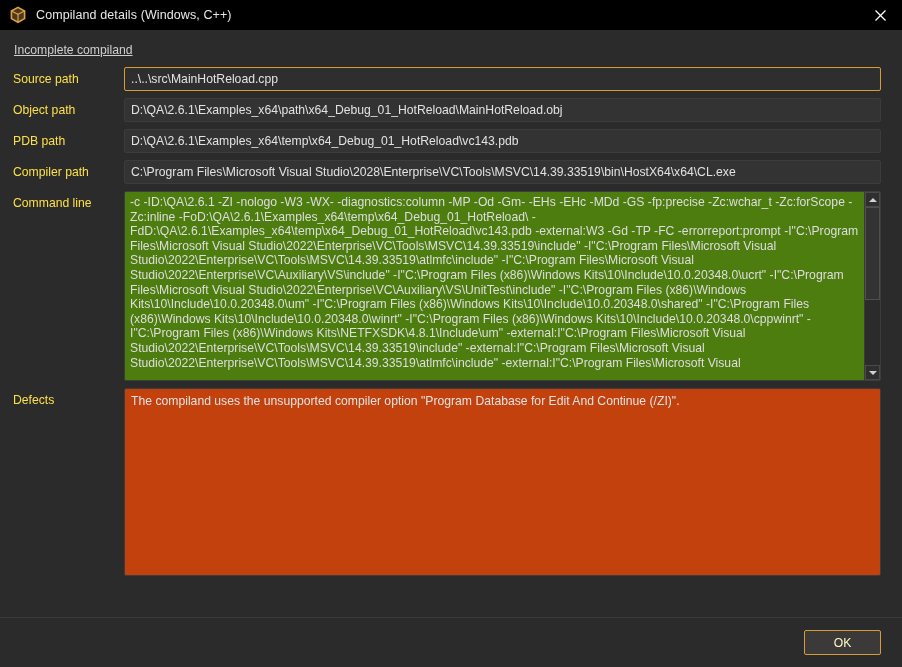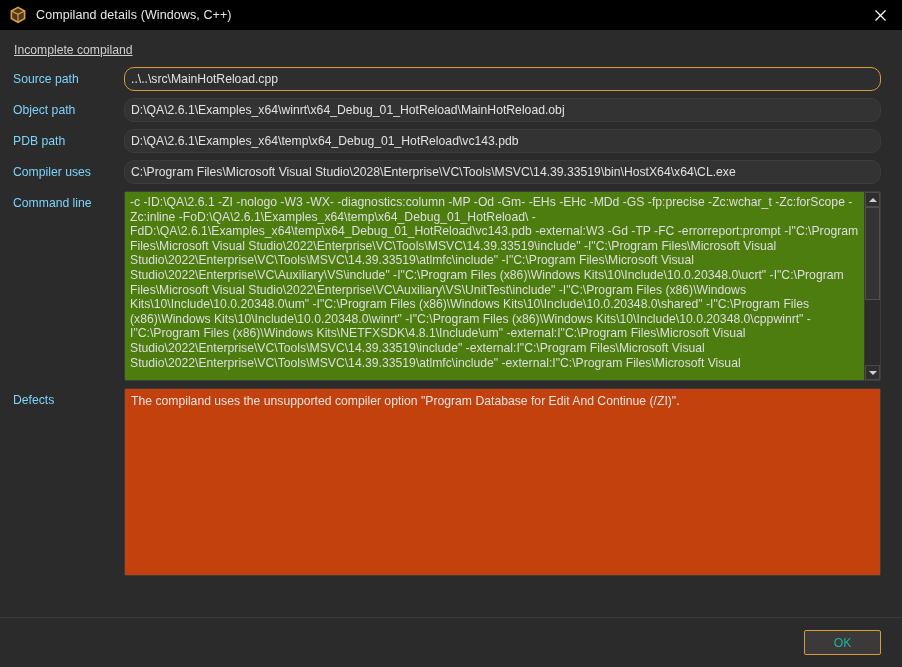--- a/index.html
+++ b/index.html
@@ -89,7 +89,7 @@
   .form-label {
     width: 111px;
     min-width: 111px;
-    color: #7dd3fc;
+    color: #fde047;
     font-size: 12.2px;
     padding-top: 5px;
     white-space: nowrap;

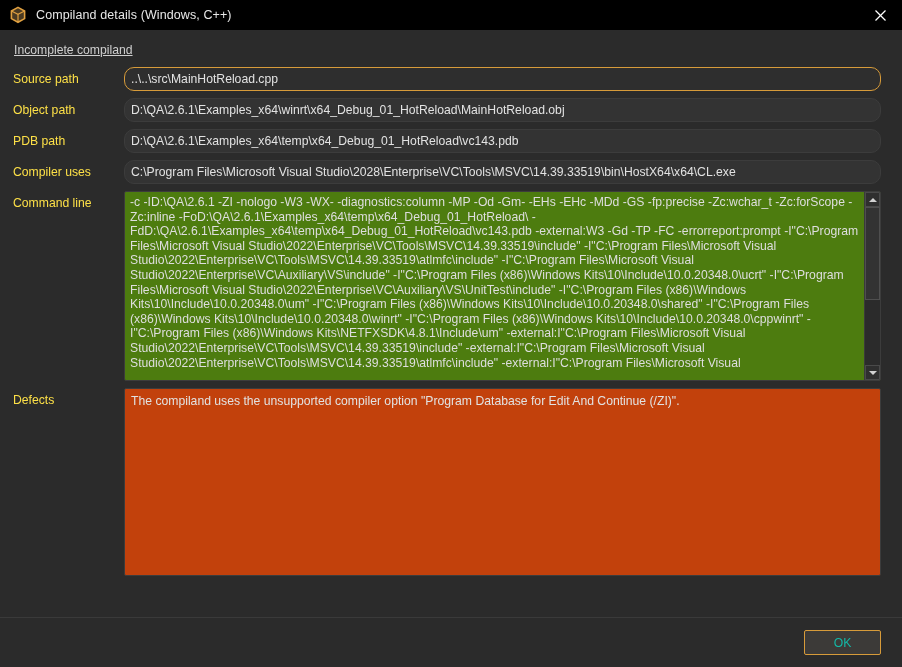--- a/index.html
+++ b/index.html
@@ -99,7 +99,7 @@
     flex: 1 1 auto;
     background: #333333;
     border: 1px solid #3c3c3c;
-    border-radius: 10px;
+    border-radius: 2px;
     color: #e2e2e2;
     font-size: 12.2px;
     padding: 4px 6px 4px 6px;

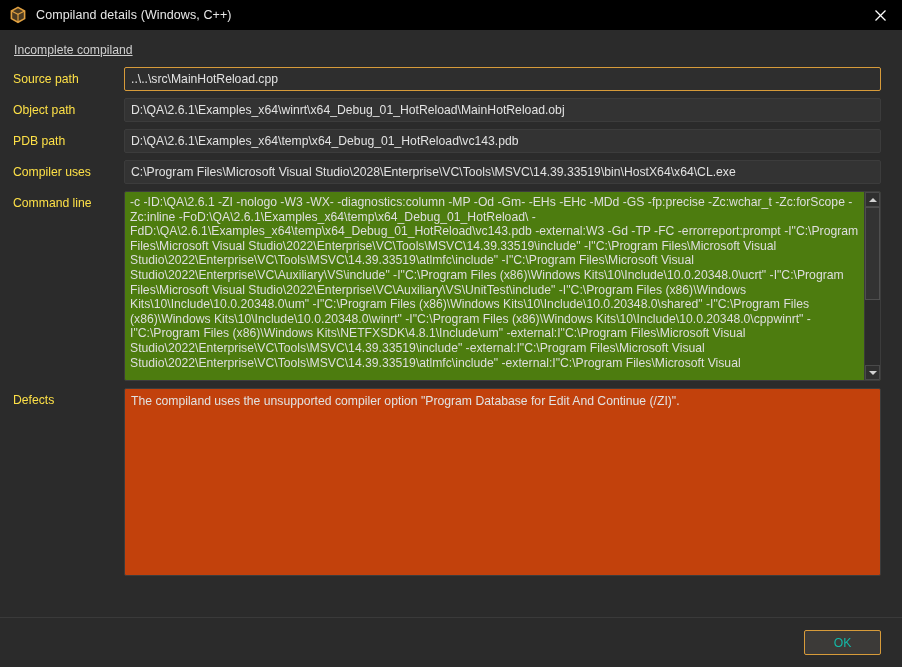--- a/index.html
+++ b/index.html
@@ -260,7 +260,7 @@
 
     <div class="form-row">
       <div class="form-label">Object path</div>
-      <div class="field">D:\QA\2.6.1\Examples_x64\winrt\x64_Debug_01_HotReload\MainHotReload.obj</div>
+      <div class="field">D:\QA\2.6.1\Examples_x64\path\x64_Debug_01_HotReload\MainHotReload.obj</div>
     </div>
 
     <div class="form-row">

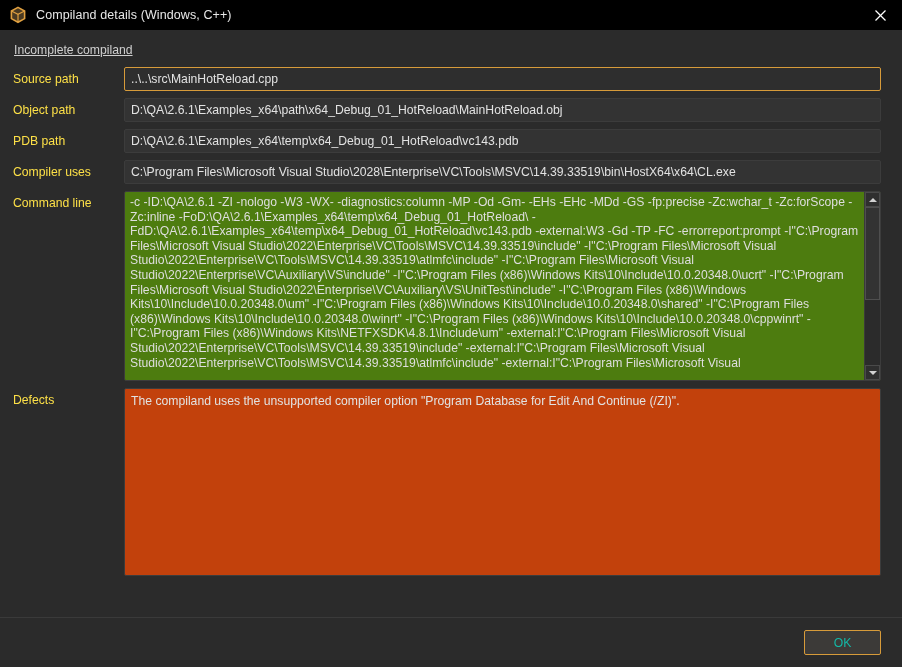--- a/index.html
+++ b/index.html
@@ -270,7 +270,7 @@
 
 
     <div class="form-row">
-      <div class="form-label">Compiler uses</div>
+      <div class="form-label">Compiler path</div>
       <div class="field">C:\Program Files\Microsoft Visual Studio\2028\Enterprise\VC\Tools\MSVC\14.39.33519\bin\HostX64\x64\CL.exe</div>
     </div>
 

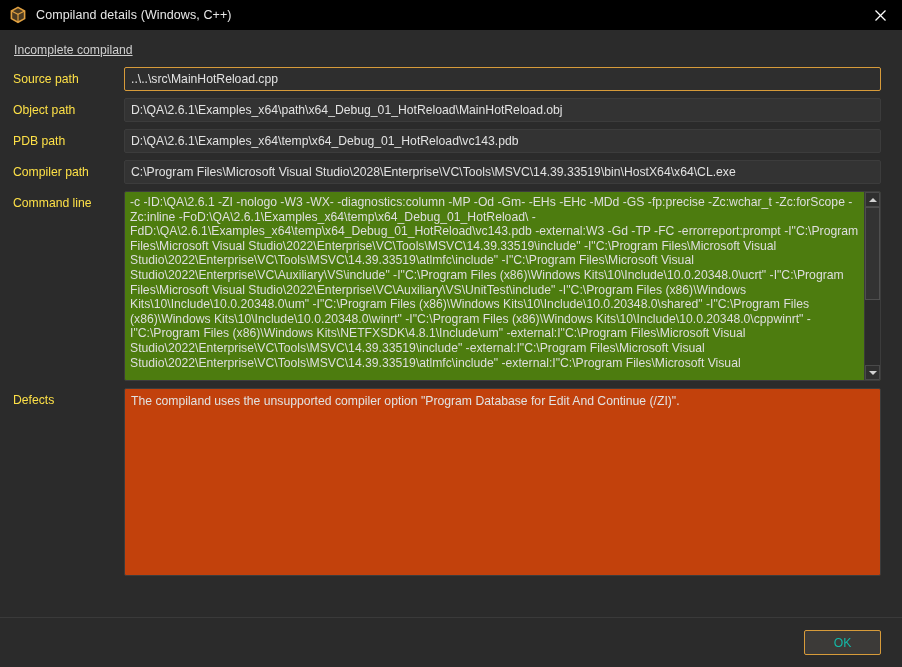--- a/index.html
+++ b/index.html
@@ -220,7 +220,7 @@
     background: #3c3a38;
     border: 1px solid #d79b3a;
     border-radius: 2px;
-    color: #14b8a6;
+    color: #fef9c3;
     font-size: 12.2px;
     display: flex;
     align-items: center;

Task item
With the images omitted, repeat all the data word for word.

Response
--- a/index.html
+++ b/index.html
@@ -89,7 +89,7 @@
   .form-label {
     width: 111px;
     min-width: 111px;
-    color: #7dd3fc;
+    color: #fde047;
     font-size: 12.2px;
     padding-top: 5px;
     white-space: nowrap;

--- a/index.html
+++ b/index.html
@@ -99,7 +99,7 @@
     flex: 1 1 auto;
     background: #333333;
     border: 1px solid #3c3c3c;
-    border-radius: 10px;
+    border-radius: 2px;
     color: #e2e2e2;
     font-size: 12.2px;
     padding: 4px 6px 4px 6px;

--- a/index.html
+++ b/index.html
@@ -260,7 +260,7 @@
 
     <div class="form-row">
       <div class="form-label">Object path</div>
-      <div class="field">D:\QA\2.6.1\Examples_x64\winrt\x64_Debug_01_HotReload\MainHotReload.obj</div>
+      <div class="field">D:\QA\2.6.1\Examples_x64\path\x64_Debug_01_HotReload\MainHotReload.obj</div>
     </div>
 
     <div class="form-row">

--- a/index.html
+++ b/index.html
@@ -270,7 +270,7 @@
 
 
     <div class="form-row">
-      <div class="form-label">Compiler uses</div>
+      <div class="form-label">Compiler path</div>
       <div class="field">C:\Program Files\Microsoft Visual Studio\2028\Enterprise\VC\Tools\MSVC\14.39.33519\bin\HostX64\x64\CL.exe</div>
     </div>
 

--- a/index.html
+++ b/index.html
@@ -220,7 +220,7 @@
     background: #3c3a38;
     border: 1px solid #d79b3a;
     border-radius: 2px;
-    color: #14b8a6;
+    color: #fef9c3;
     font-size: 12.2px;
     display: flex;
     align-items: center;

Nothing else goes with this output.